The window gave a perfect view of the moon, but it was the art that held Ben's attention. He took his time examining each brushstroke, each dab of color, as if by studying the art, he could learn Sebastien.
His style married the grace of the Impressionists with the jagged electricity of the Cubists, the result the mixed-blood offspring of the Old Masters and the new modernism. There were landscapes whose breadth and detail dazzled; portraits whose subjects seemed live flesh and bone on the canvas. In one series of paintings, the Eiffel Tower held court above the Paris skyline while another presented patrons—sometimes refined, sometimes ornery—drinking it up in cafés.
And there were nudes, so many, divided into two camps. The first consisted of slender-waisted young men—some white, some Negro—with smooth, flat chests and skin that glowed in a bath of sunlight or moonlight. The boys frolicked on boats and in verdant forests or lounged on rocks or beaches, sometimes solo but more often in pairs and groups. The settings were idyllic, pastoral; the subjects idealized and rosy.
The other camp was all ruddy-skinned youths with dark curls and sex in their eyes, partnered with sailors or workmen in seedy rooms, a nearby bed always prominently featured. The sailors had big backs and hair on their barrel chests and in the pits of their arms. Often a sailor sat or stood while a youth knelt before him. Ben could almost smell the grimy rooms, the sailors' sweat. In both camps of nudes, the men's privates were teasingly, frustratingly obscured. A leg placed just so, a piece of furniture that happened to be waist-high.
Overwhelmed by the amount of art in the small room, Ben asked, “Do you paint every day?”
“Most every day, yes.”
And now Ben felt envious and unworthy because of his own gift held hostage. His hardheaded child who refused to come when called. He began to cry. Sebastien had been shadowing him as he perused the paintings. But now, from behind, Ben felt hands on his back, a kiss on the back of his neck.
“Why are you crying,
mon chaton?
” Sebastien said.
“I love your work. I love that you
can
work. It's been months since I've been able to write. It's terrible. I miss it.”
Another kiss.
“I'm afraid that I've lost it.
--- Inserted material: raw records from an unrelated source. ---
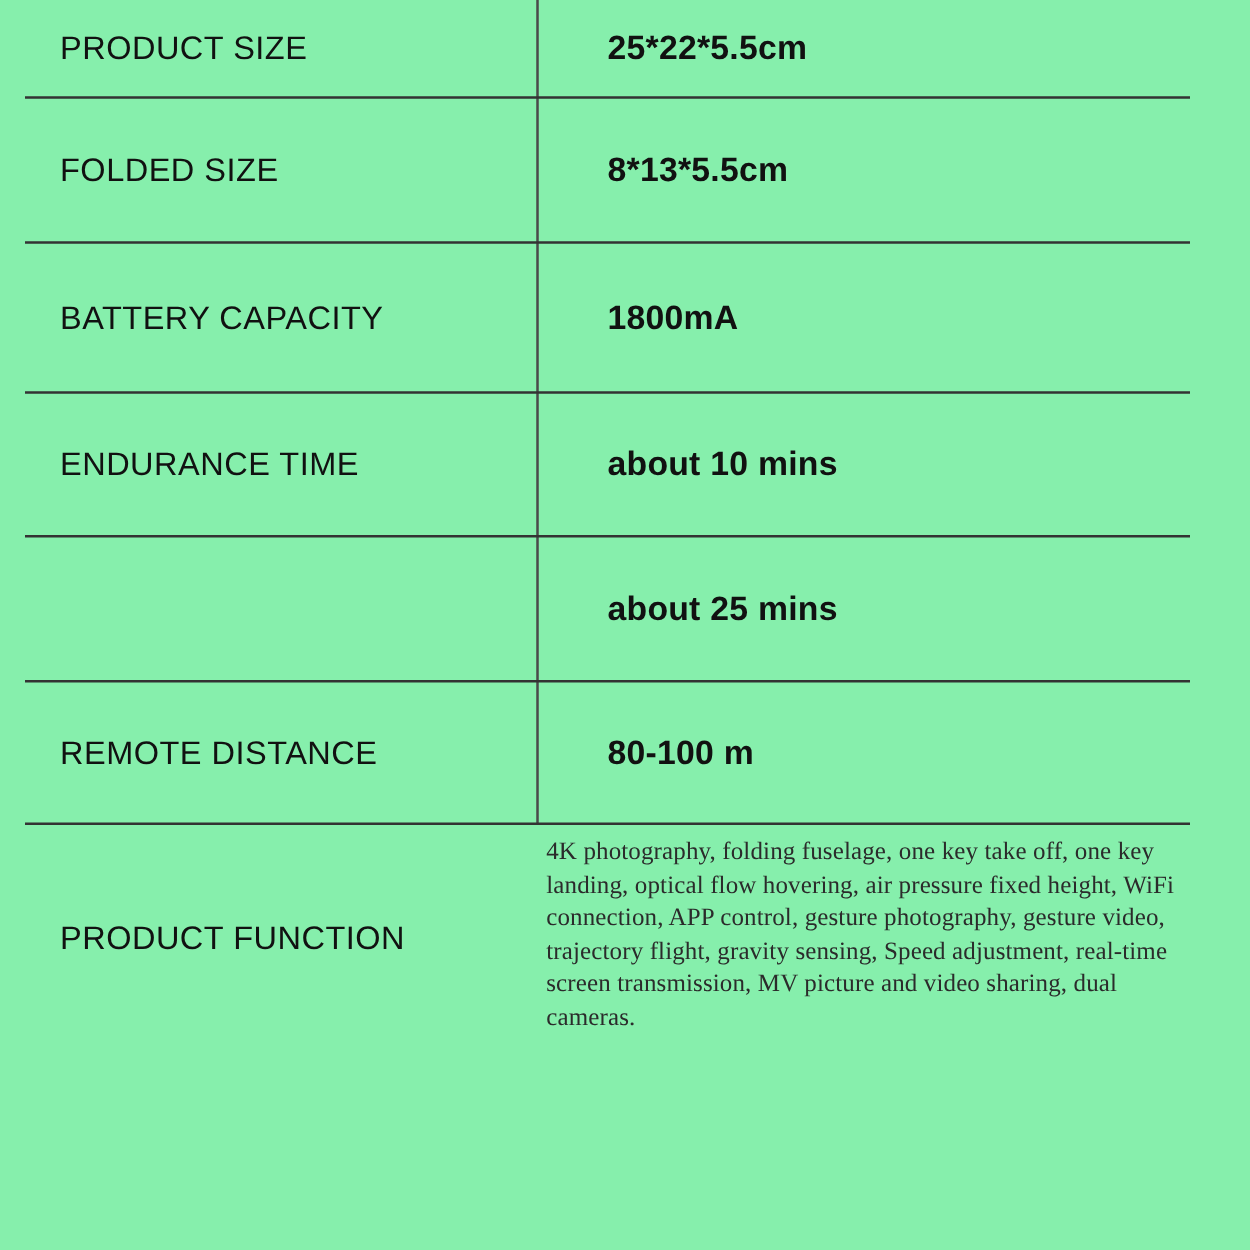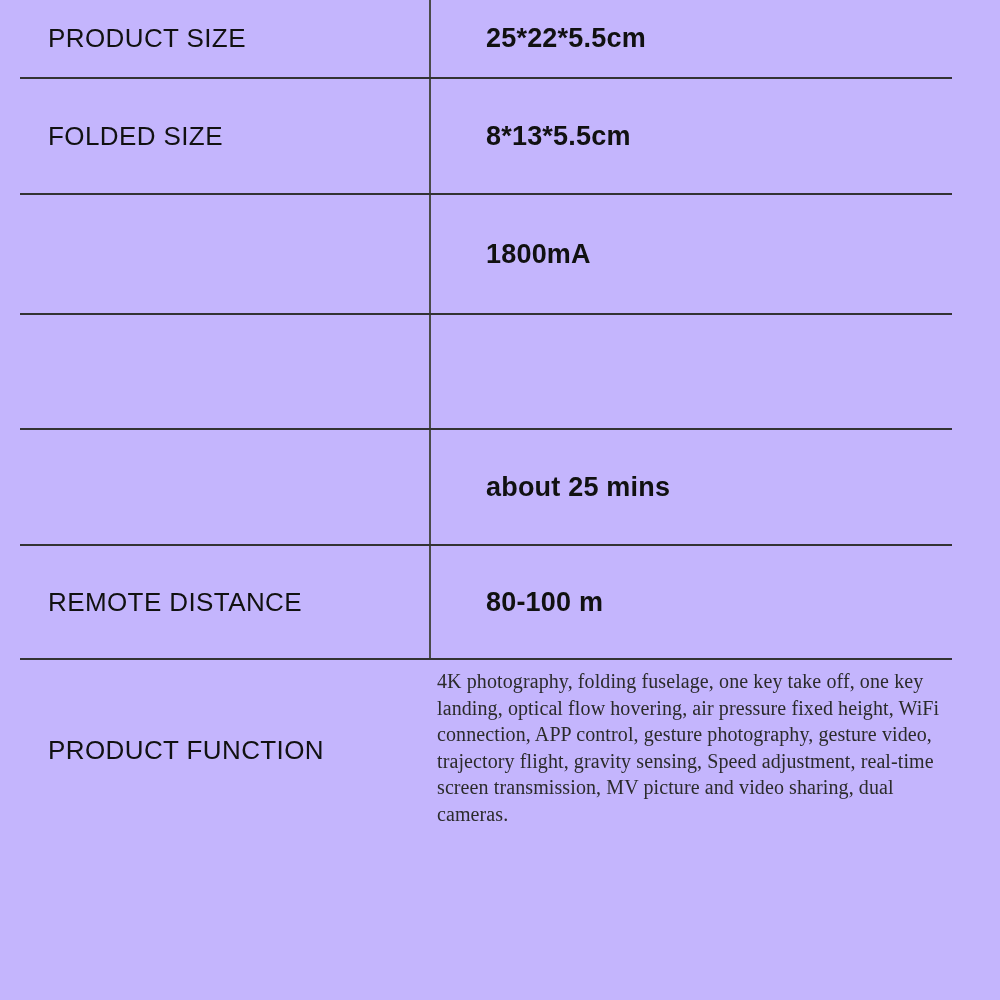--- a/index.html
+++ b/index.html
@@ -20,7 +20,7 @@
     position: relative;
     width: 1000px;
     height: 1000px;
-    background: #c4b5fd;
+    background: #86efac;
   }
 
   

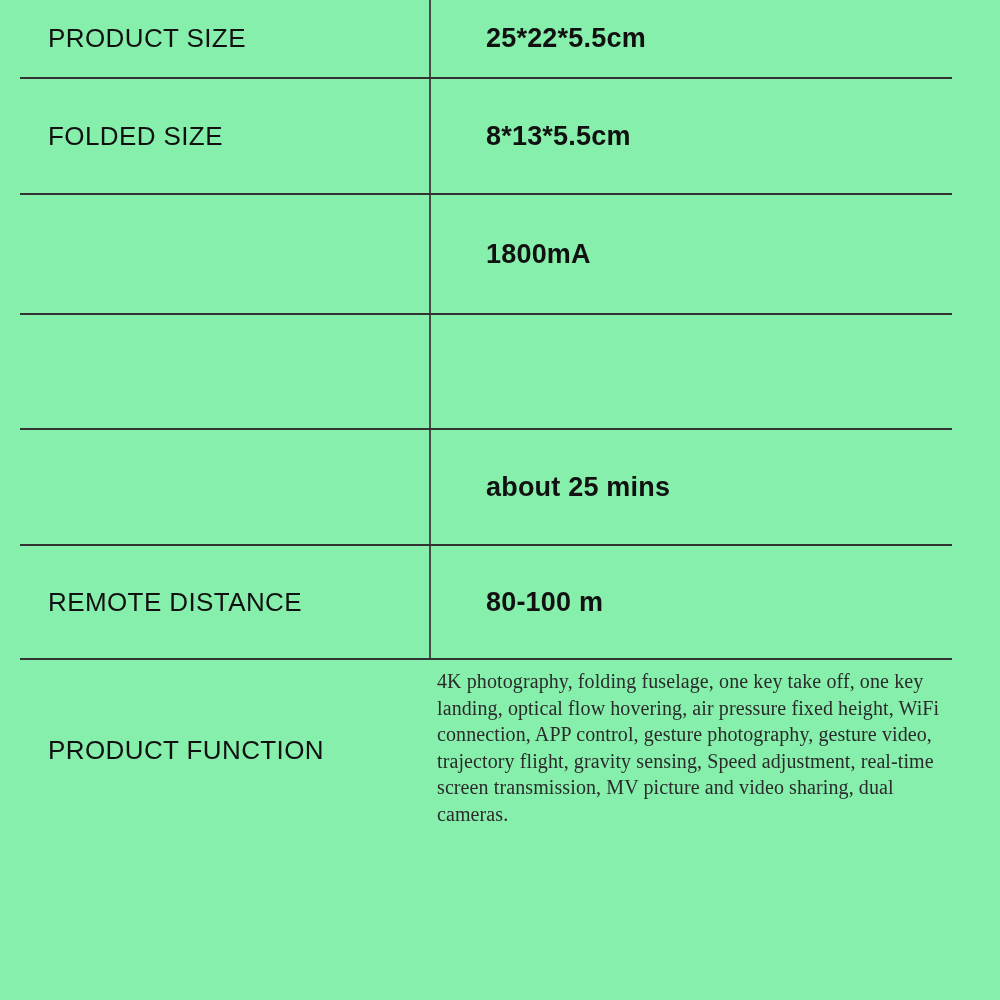--- a/index.html
+++ b/index.html
@@ -141,6 +141,7 @@
     <div class="hrule" style="top:193px;"></div>
 
     <div class="spec-row" style="top:195px;height:118px;">
+      <div class="cell-label">BATTERY CAPACITY</div>
       <div class="cell-value">1800mA</div>
     </div>
     <div class="hrule" style="top:313px;"></div>

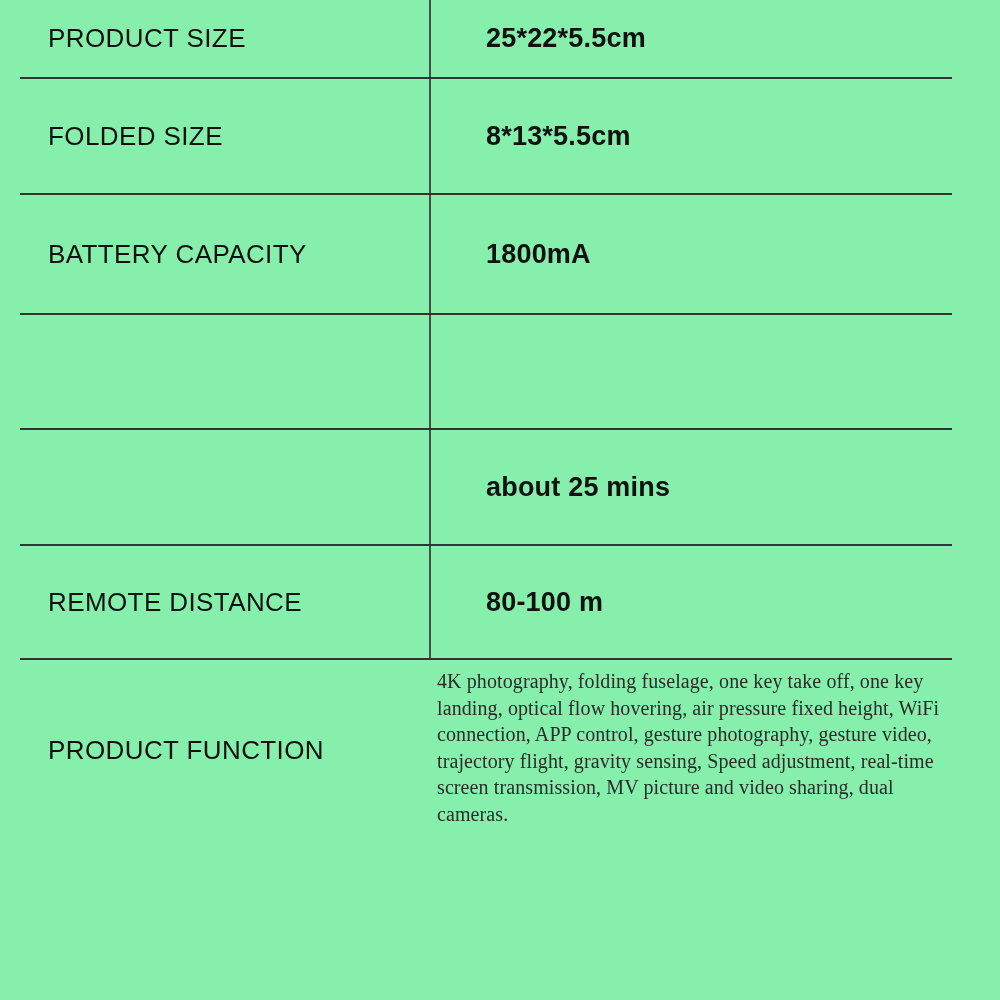--- a/index.html
+++ b/index.html
@@ -146,6 +146,10 @@
     </div>
     <div class="hrule" style="top:313px;"></div>
 
+    <div class="spec-row" style="top:315px;height:113px;">
+      <div class="cell-label">ENDURANCE TIME</div>
+      <div class="cell-value">about 10 mins</div>
+    </div>
     <div class="hrule" style="top:428px;"></div>
 
     <div class="spec-row" style="top:430px;height:114px;">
That it'll never come back.”
Sebastien wrapped his arms around him. “It will come back. I promise.”
The reassurance felt good, the pressed warmth of it, even as he doubted it.
The room was quiet, except for the bustling Montmartre street life intruding from outside. A string of jazz notes from a nearby club flounced into the room.
“How do you know?” Ben said. “You don't know me.”
“Come here.”
He took Ben's hand and led him to the table by the window, sat him down, positioned a piece of paper and a pen in front of him, then sat in the chair opposite. “Let art inspire art.” He smiled, patient, waiting.
The expectation spooked Ben. “I can't. Not like this. I—”
He turned away and Sebastien's paintings flew into his sights. Even in the darkening room, the colors shone. Wild colors: blood-red, wine-red, rust.
He picked up the pen. His fingers trembled with desire. Then, almost on their own, they began to scratch out words. He allowed the momentum to cruise through his fingers and the words surrendered themselves into verses.
Eclipse my shadows
With your poignant day,
With points of flame that dance on the peaks of candles.
Light my way.
Blind me.
A poem! Rough, yes, and lopsided, but a poem still. Momentum stung his blood. He kept scratching out words, afraid finicky momentum would betray him if he stopped. He wouldn't let the pen leave the paper. He wrote and wrote and wrote. And Sebastien smiled, and waited.